The lentiviral dual promoter plasmid backbone for HART was a gift of the Goodarzi laboraotry and published in Amendola et al. (2005). The 5′ UTRs of RAC1, HMBS, ODC1, and RPLP1 and control were taken from plasmids from previous work (Calviello et al. 2021). Deletions in RAC1 and ODC1 were achieved by Gibson cloning. The mutated d4 ODC degron fused to mCherry was inserted via primers with Gibson cloning based on the published sequence: (AGCCATGGCTTCCCGCCGGAGGTGGAGGAGCAGGATGATGGCGCGCTGCCCATGTCTTGTGCCCAGGAGAGCGGGATGGACCGTCACCCTGCAGCCTGTGCTTCTGCTAGGATCAATGTG) (Yen et al. 2008). Gibson cloning was used to insert all the HART elements into the lentivirus UCOE-SFFV backbone. The final HART construct is:

PuroR-T24-eGFP-[control5′ UTR]-miniCMV-hPGK-[DDX3X- sensitive5′ UTR]-mCherry-d4ODCdegron.

Plasmids were deposited on Addgene:

  •     #207398: KW54 (HART-ODC1)

  •     #207399: KW57 (HART-RAC1)

  •     #207400: KW63 (HART-RAC1-PuroR)

  •     #207401: KW78 (HART-ODC1-PuroR)

The 83 nt control 5′ UTR used in Supplemental Figure S1E,F has the sequence TCAGATCGCCTGGAGACGCCATCCACGCTGTTTTGACCTCCATAGAAGACACCGGGACCGATCCAGCCTCCGCGGAATTCACC and was obtained from Amendola et al. (2005).

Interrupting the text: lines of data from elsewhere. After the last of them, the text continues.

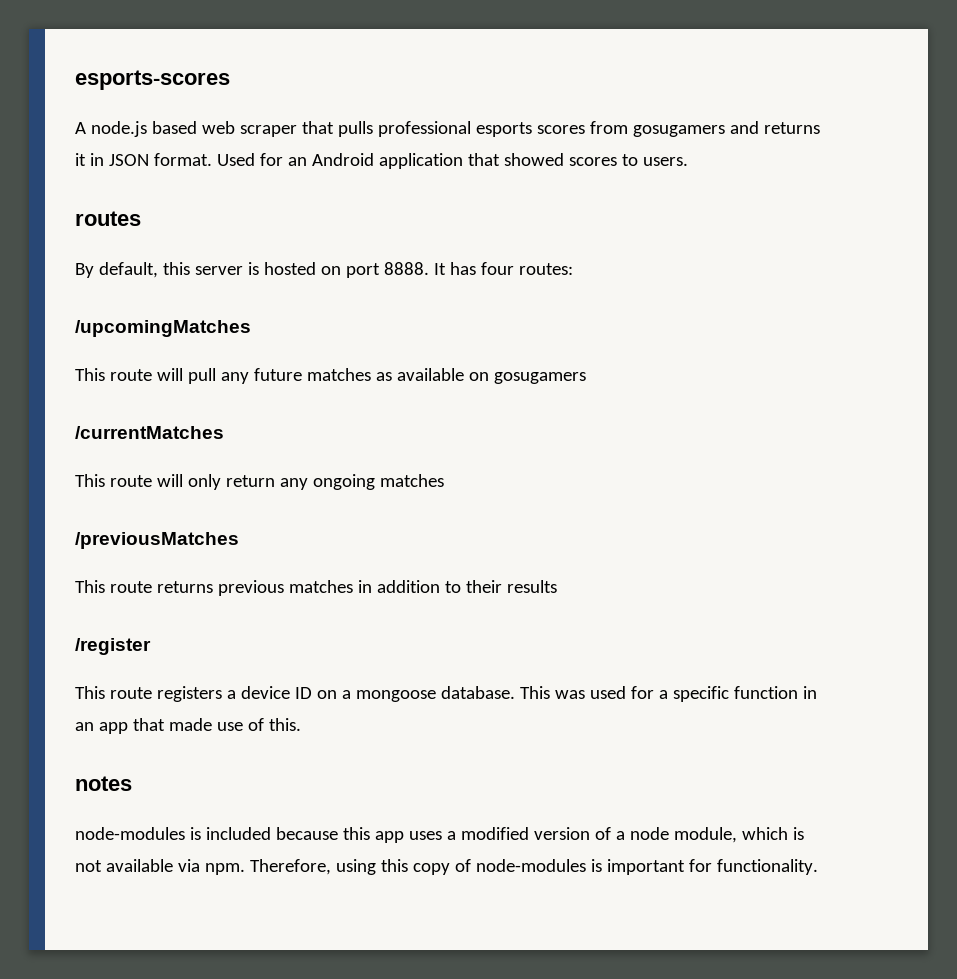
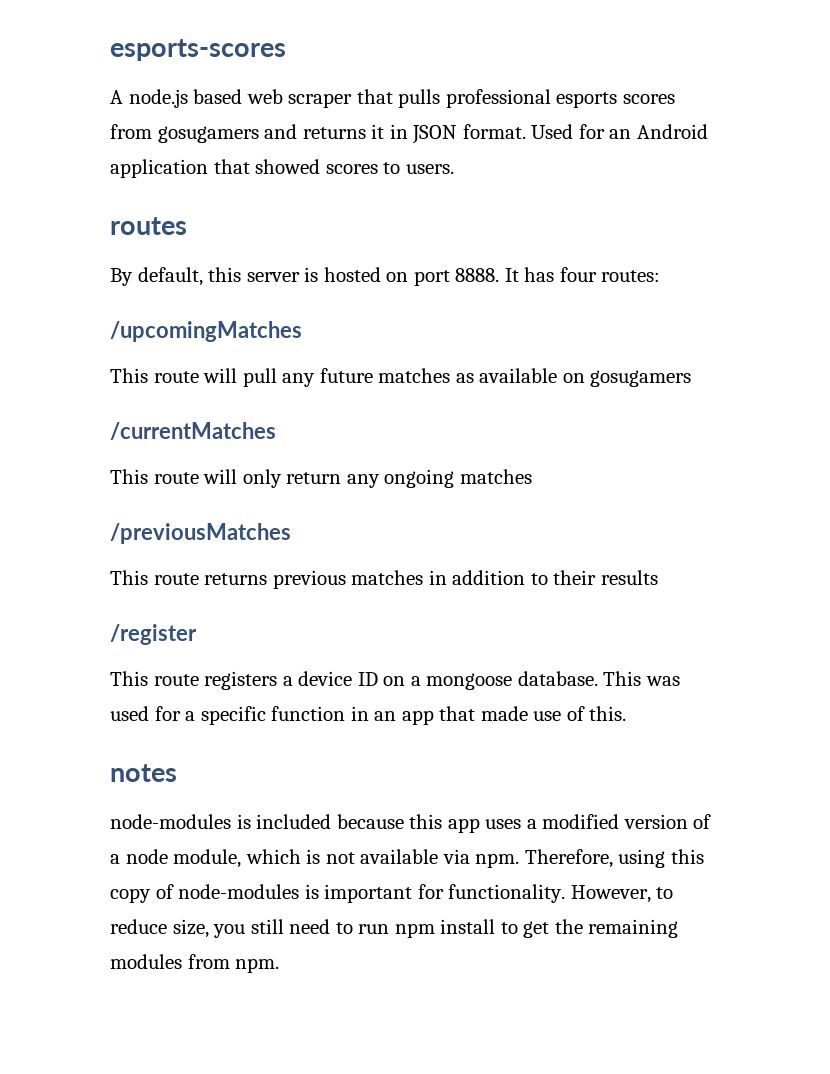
(818, 867) none -> [570,885,674,903] [110,919,679,938] [110,954,280,973] However, to reduce size, you still need to run npm install to get the remaining modules from npm.

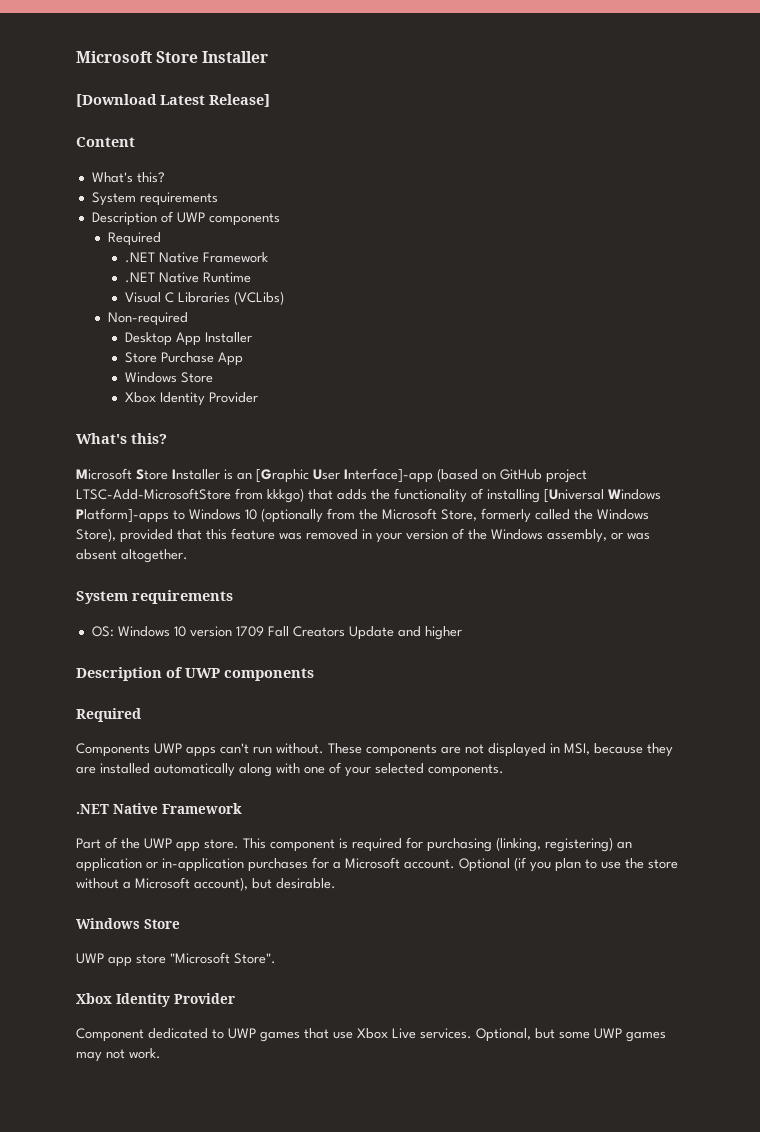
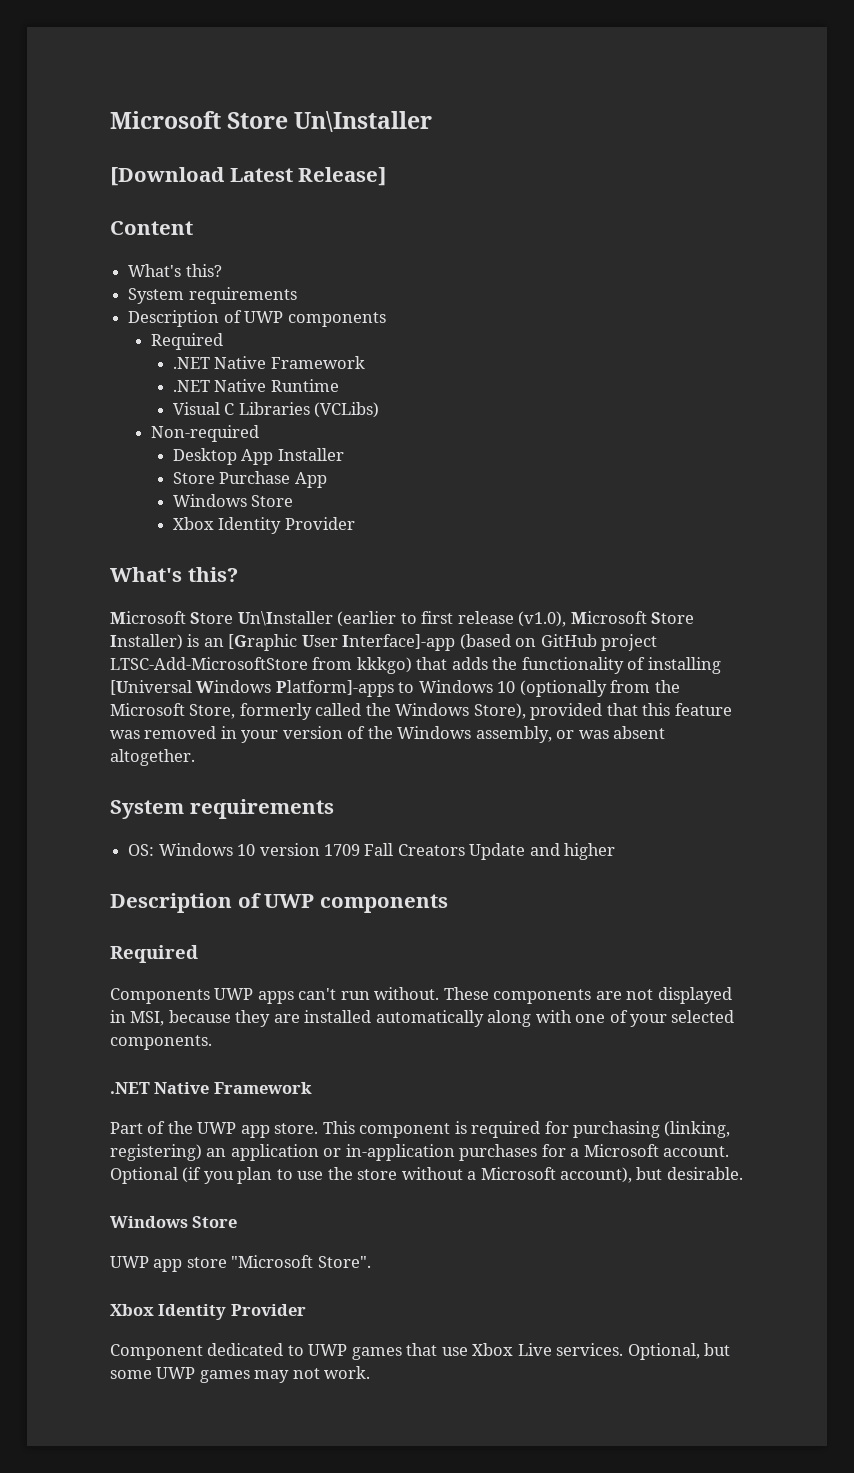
[76,51,269,63] Microsoft Store Installer -> [110,111,433,132] Microsoft Store Un\Installer
[172,469,220,480] Installer -> [237,611,695,627] [110,634,183,650] Un\Installer (earlier to first release (v1.0), Microsoft Store Installer)

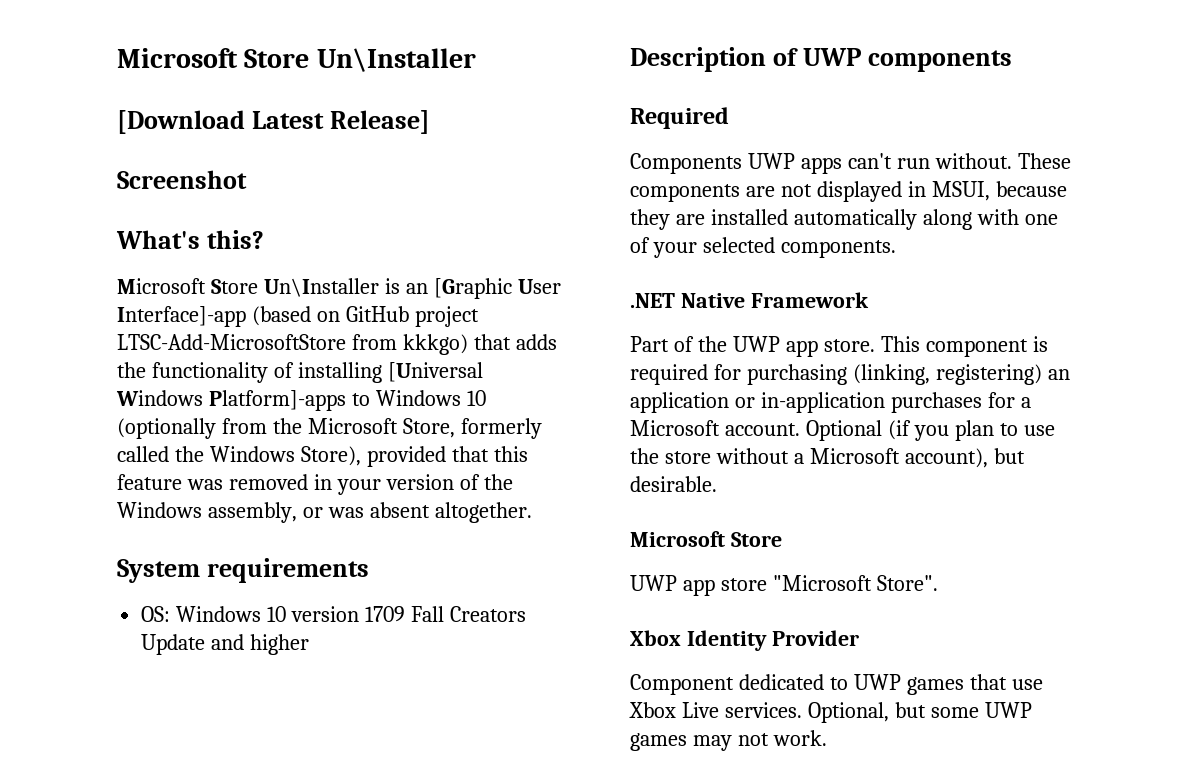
[110,221,193,235] [128,264,222,277] [128,287,297,304] [128,310,386,327] [150,333,223,350] [172,356,365,369] [172,379,339,392] [172,402,380,418] [150,425,259,442] [172,448,344,465] [172,471,327,488] [172,494,294,507] [172,517,355,534] Content // What's this? // System requirements // Description of UWP components // Required // .NET Native Framework // .NET Native Runtime // Visual C Libraries (VCLibs) // Non-required // Desktop App Installer // Store Purchase App // Windows Store // Xbox Identity Provider -> [117,170,247,189] Screenshot
[337,611,695,627] [110,634,183,650] (earlier to first release (v1.0), Microsoft Store Installer) -> (379, 287) none
[130,1011,165,1026] MSI, -> [931,181,990,201] MSUI,
[110,1216,188,1228] Windows -> [630,531,725,547] Microsoft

Lentiviral DDX3X constructs were created by inserting the DDX3X sequence from previous work (Calviello et al. 2021) into the UCOE-SFFV backbone (gift from the James K Nunez laboratory) via Gibson cloning. Lentivirus packaging plasmids included gag/pol, REV, TAT, and VSVG (gift from the Weissman laboratory). Gibson cloning was also used to generate the various mutations via primers containing said mutations. BFP and puromycin resistance sequences were taken from pHR-SFFV-dCas9-BFP-KRAB (Addgene 46911) and Twist, respectively. The final DDX3X lentiviral construct sequence is: UCOE-SSFV-DDX3X-3xFLAG-2xP2A-TagBFP-PuromycinR.

Cell culture

HCT116 cells were cultured in McCoy's 5A media (Gibco 16600082) and 10% FBS (Avantor 97068-085) and 1× Penicillin–Streptomycin Solution (Corning 30002CI). HEK 293T cells were cultured in DMEM with 4.5 g/L glucose, l-glutamine, and sodium pyruvate (Corning 10-0130CV) and 10% FBS (Avantor 97068-085) and 1× Penicillin–Streptomycin Solution (Corning 30002CI). Cells were cultured at 37°C in 5% CO2. Cell passage was conducted with trypsin (Corning 25-053-CI). Cells were washed with 1× PBS pH 7.4 (Gibco 70011044) before media change and passaging.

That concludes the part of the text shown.